I have trouble separating myself from the moment that might otherwise produce an objective story, an image you could close your eyes to and imagine. Instead of focussing on the gentle rain that has since blown over, I am more drawn to the interactions that are completely un-universal, or maybe they are but I won't write about them. Not having a clear assignment also helps to keep things muddled in my head. I haven't been asked to look for one thread among many.

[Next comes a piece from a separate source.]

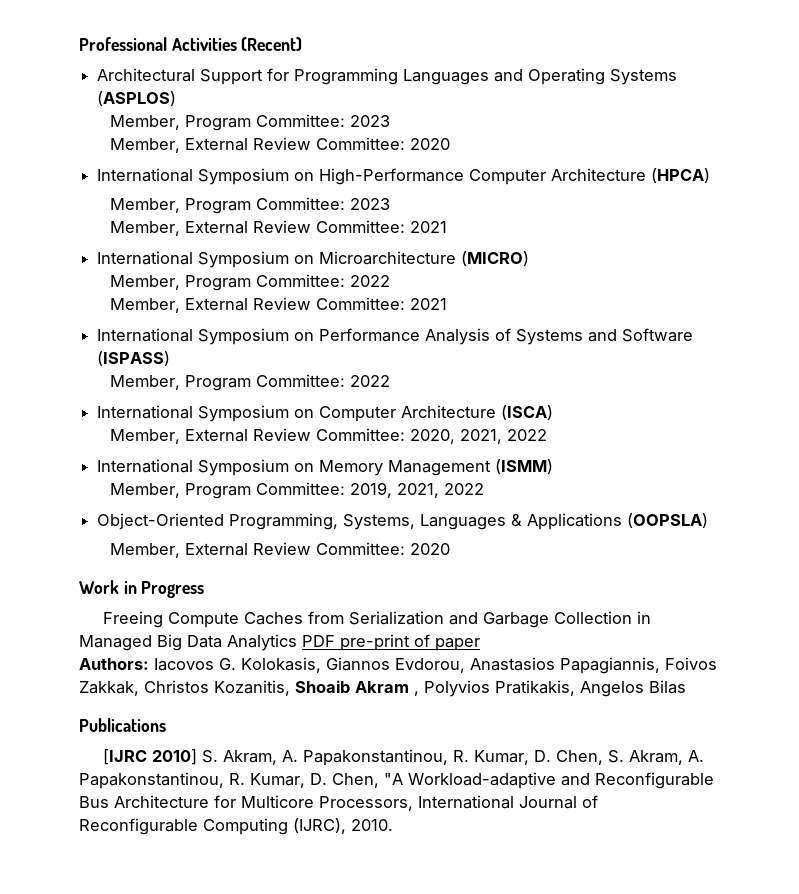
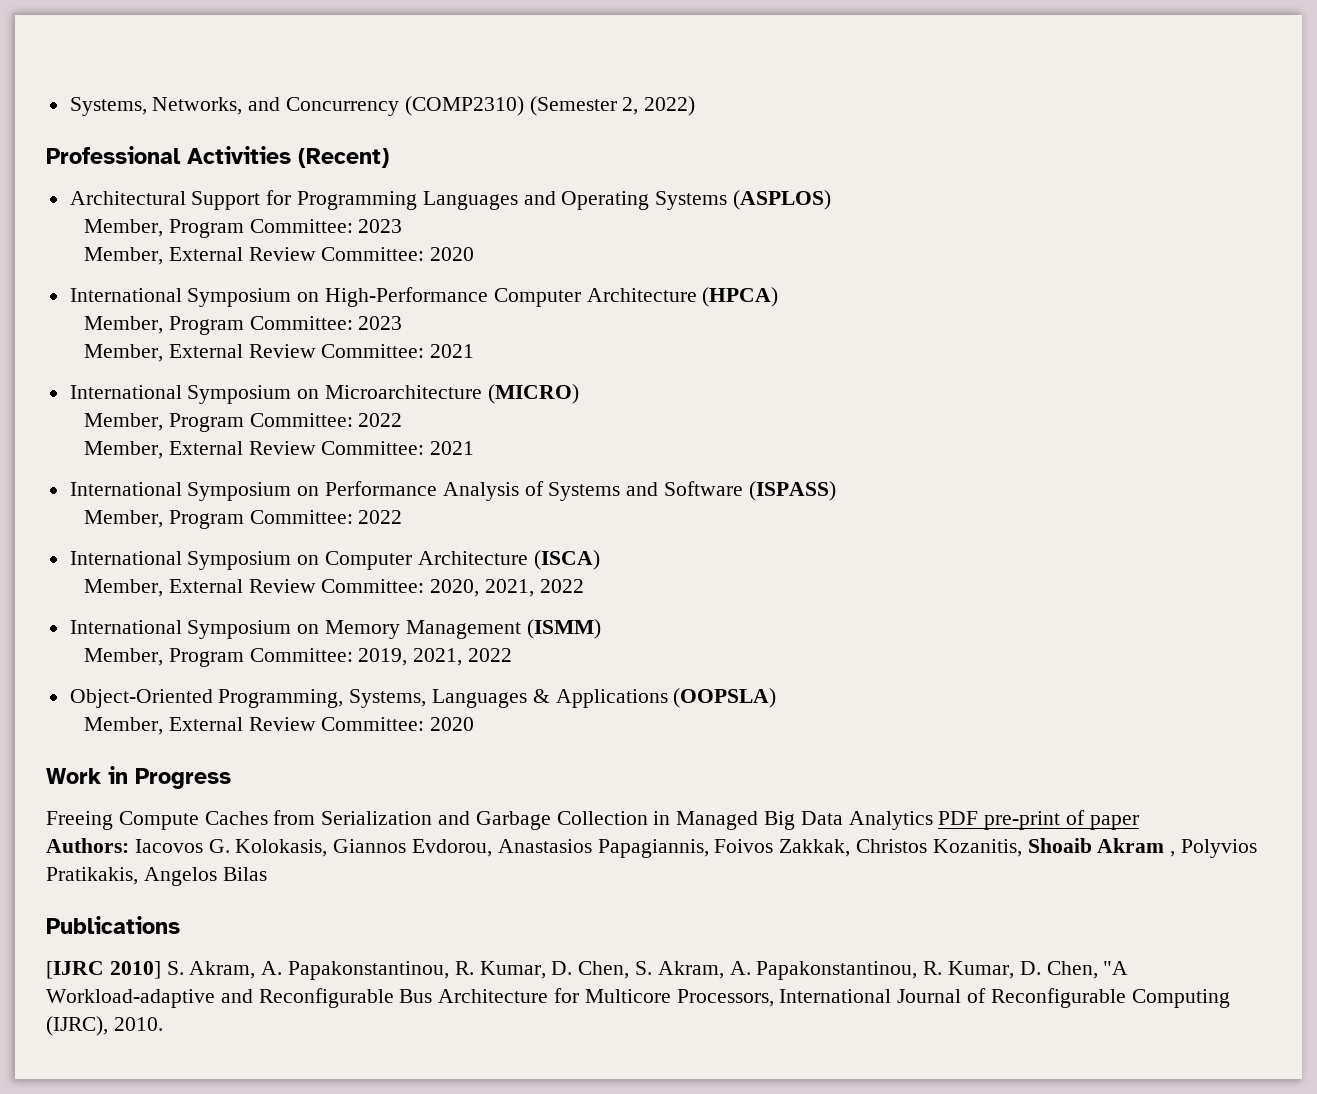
+ Systems, Networks, and Concurrency (COMP2310) (Semester 2, 2022)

I am sitting in the dining room of my someday mother-in-law's apartment. Out the overstated sliding glass doors, a canyon rolls up to a docile and yellow-dry peak...or ridge? It has become obvious that I am not only unaccustomed to the visual landscape but to the terms best used to describe it. Foliage clings to what little is left of morning showers and the sun is wrestling pouty clouds. It catches bright in the droplets edging spear-shaped leaves and radiates within their tiny domes. Her roses, the one plant type I can identify, are delicately beaded in glassy strands. Somewhere beyond this natural peace, there is also the purr of Los Angeles traffic, which brings me to a meditation on the 405.
I suppose it's common knowledge that LA has notorious traffic, however, I had not considered that I would be driving in it until the rental car keys brought to life our silver seabring. My heart raced a little as a turned out of the parking lot onto Airport, then my stomach climbed into my chest cavity as I entered Century Blvd. in search of the lane for arriving flights. I had previously stranded my entourage at a sunny spot of LAX sidewalk dressed in rows of quintessential hibiscus blooms, which, at least were expectedly picturesque. Upon surveying our towers of luggage and the baby in tow in comparison to swelling lines crowding the rental shuttle loading zone, I opted to gather our car and come back for the others. I hadn't realized how many blocks of city could be claimed by an airport, and as terminals whirled by and the bus carried me further and further away from my party, a frantic breed of insecurity took root in my gut. After waiting and paying and deciding that the lady who insisted an upgrade to an SUV was necessary was in fact wrong, and waiting again to get reassigned to a mid-sized car lot and finally choosing the Chrysler with a roomy trunk, I found myself approaching the exit. As the orange and white arm stretched upward and my anxiety levels accordingly followed suit, my phone rang--Hey Sweetheart. Perfect timing.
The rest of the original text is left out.